What Police Believe

On the Importance of Speaking to Active Police

Last week I saw a Vox article making the Twitter rounds. Written by Zach Beauchamp, the article purports to have the inside track on an “ideology of American policing,” one that “justifies racist violence” in the minds of police officers. Startling stuff.

Before you hear from me, go check out the article. First though, ask yourself: How many active police officers do you think the author spoke with, based on the headline?

I initially looked forward to reading the article. I am a former officer, and now a scholar who devotes a great deal of time thinking about and researching police attitudes and beliefs. From what officers’ own words can tell us about their propensity to “de-police” to how officers perceive the “intensity” of monitoring from body-worn cameras, I approach officers as human beings with something to say, and with something worth hearing.

My initial hopes for the article were not fulfilled. The article begins with promises of a “deep dive” but ends up misjudging the depth of the pool. It soon became clear where the author went wrong: He forgot to listen to cops. Writing an article that promises insight into a group of human beings, but then not interviewing one person who is from that group, is almost guaranteed to result in a failure to communicate effectively about that group.

But don’t take my word for it, here’s how Beauchamp reports he conducted his research:

Dinkheller & Administrative Heat

One of the critical linchpins of Beauchamp’s case is that this “ideology of American policing” starts in the academy with a showing of the “Dinkheller” video. Being familiar with that video, and somewhat knowledgeable about how it can be framed for police recruits, Beauchamp’s reductionist vision of it was quite startling.
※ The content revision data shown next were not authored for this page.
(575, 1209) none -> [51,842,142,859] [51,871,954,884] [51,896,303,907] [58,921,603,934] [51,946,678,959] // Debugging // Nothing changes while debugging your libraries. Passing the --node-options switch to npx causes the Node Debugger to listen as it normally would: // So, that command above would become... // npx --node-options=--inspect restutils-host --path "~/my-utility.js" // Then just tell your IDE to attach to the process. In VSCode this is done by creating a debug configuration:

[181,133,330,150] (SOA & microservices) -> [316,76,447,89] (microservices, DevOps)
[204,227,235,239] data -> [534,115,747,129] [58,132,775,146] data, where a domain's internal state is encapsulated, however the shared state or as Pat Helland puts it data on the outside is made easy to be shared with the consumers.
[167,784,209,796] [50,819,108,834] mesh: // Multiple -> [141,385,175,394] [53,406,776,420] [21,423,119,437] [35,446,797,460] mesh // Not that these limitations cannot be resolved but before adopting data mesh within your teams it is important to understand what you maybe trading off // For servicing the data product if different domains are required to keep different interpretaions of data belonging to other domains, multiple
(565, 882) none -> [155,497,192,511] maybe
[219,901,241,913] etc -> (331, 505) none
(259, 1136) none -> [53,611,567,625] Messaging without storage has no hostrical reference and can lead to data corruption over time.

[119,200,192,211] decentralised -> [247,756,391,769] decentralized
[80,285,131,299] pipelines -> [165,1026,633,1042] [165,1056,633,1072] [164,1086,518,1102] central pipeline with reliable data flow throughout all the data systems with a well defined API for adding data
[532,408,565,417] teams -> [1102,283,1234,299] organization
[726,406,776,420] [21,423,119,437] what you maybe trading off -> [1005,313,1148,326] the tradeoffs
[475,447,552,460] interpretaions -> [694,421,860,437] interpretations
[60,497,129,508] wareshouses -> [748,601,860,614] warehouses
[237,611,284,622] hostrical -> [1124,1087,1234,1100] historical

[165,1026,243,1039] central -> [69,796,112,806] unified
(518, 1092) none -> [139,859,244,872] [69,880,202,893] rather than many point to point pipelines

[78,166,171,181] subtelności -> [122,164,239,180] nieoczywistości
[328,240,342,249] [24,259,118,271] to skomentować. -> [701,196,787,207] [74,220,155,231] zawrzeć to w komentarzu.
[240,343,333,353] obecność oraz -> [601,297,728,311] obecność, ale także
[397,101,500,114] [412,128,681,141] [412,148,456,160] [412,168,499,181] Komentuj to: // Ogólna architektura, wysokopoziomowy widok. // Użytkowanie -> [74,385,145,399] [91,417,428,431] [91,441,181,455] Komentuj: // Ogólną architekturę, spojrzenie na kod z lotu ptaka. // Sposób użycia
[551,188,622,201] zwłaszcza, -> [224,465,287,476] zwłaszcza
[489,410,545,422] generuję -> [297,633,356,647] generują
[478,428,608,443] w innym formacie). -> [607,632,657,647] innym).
I first encountered the Dinkheller video at the academy as a young recruit. The purpose as I remember it was in the context of how administrative “heat” can cause officers to hesitate when they absolutely should not. No one can perfectly attest to what caused Dinkheller to hesitate taking action even in the face of the most violent and predictable outcomes. Five separate law enforcement officers confirmed one version of events, centered on the idea that Dinkheller was distressed about his trouble with the Sheriff over a previous demeanor complaint on a traffic stop. Here is some support for that idea, from CNN’s coverage of the incident.

“In the late ’90s, some rank-and-file deputies believed [Sheriff Webb] wouldn’t stand by them in a crisis. This was partly due to an incident that involved Kyle Dinkheller just a few months before he died. Kyle was on his way to a crash scene with his lights flashing when he came upon a vehicle whose driver wouldn’t move aside. Because state law requires civilians to yield in those situations, Kyle spoke harshly to the man, who turned out to be a good friend of the sheriff. The man complained to Webb, who told Kyle to write a letter of apology. Kyle initially refused to write the letter. He told fellow deputies that the sheriff ordered him to write it or face severe consequences. Kyle wrote the letter. His colleagues say the sheriff made him re-write it and deliver it by hand. The incident weighed on him. When he saw Deputy Skip Lowery at the gas pumps, Kyle would say things like,”Y’all write any letters of apology today?” Two days before he died, in a friendly visit to the home of Special Agent Alan Watson of the Georgia Bureau of Investigation, Kyle mentioned the apology. His colleagues are convinced it was somewhere in the back of his mind during his final traffic stop. He knew he was being watched, and he’d learned that being right was not always enough.”

Experts and Practitioners

Why isn’t this theme reflected in the Vox article? What’s missing from Beauchamp’s reporting? Well…officers. Though the article describes “a deep dive into the motivations and beliefs of police,” a less flashy but more honest appraisal of the approach would be: a collection of academic opinions without the mess of dealing with the views of practitioners.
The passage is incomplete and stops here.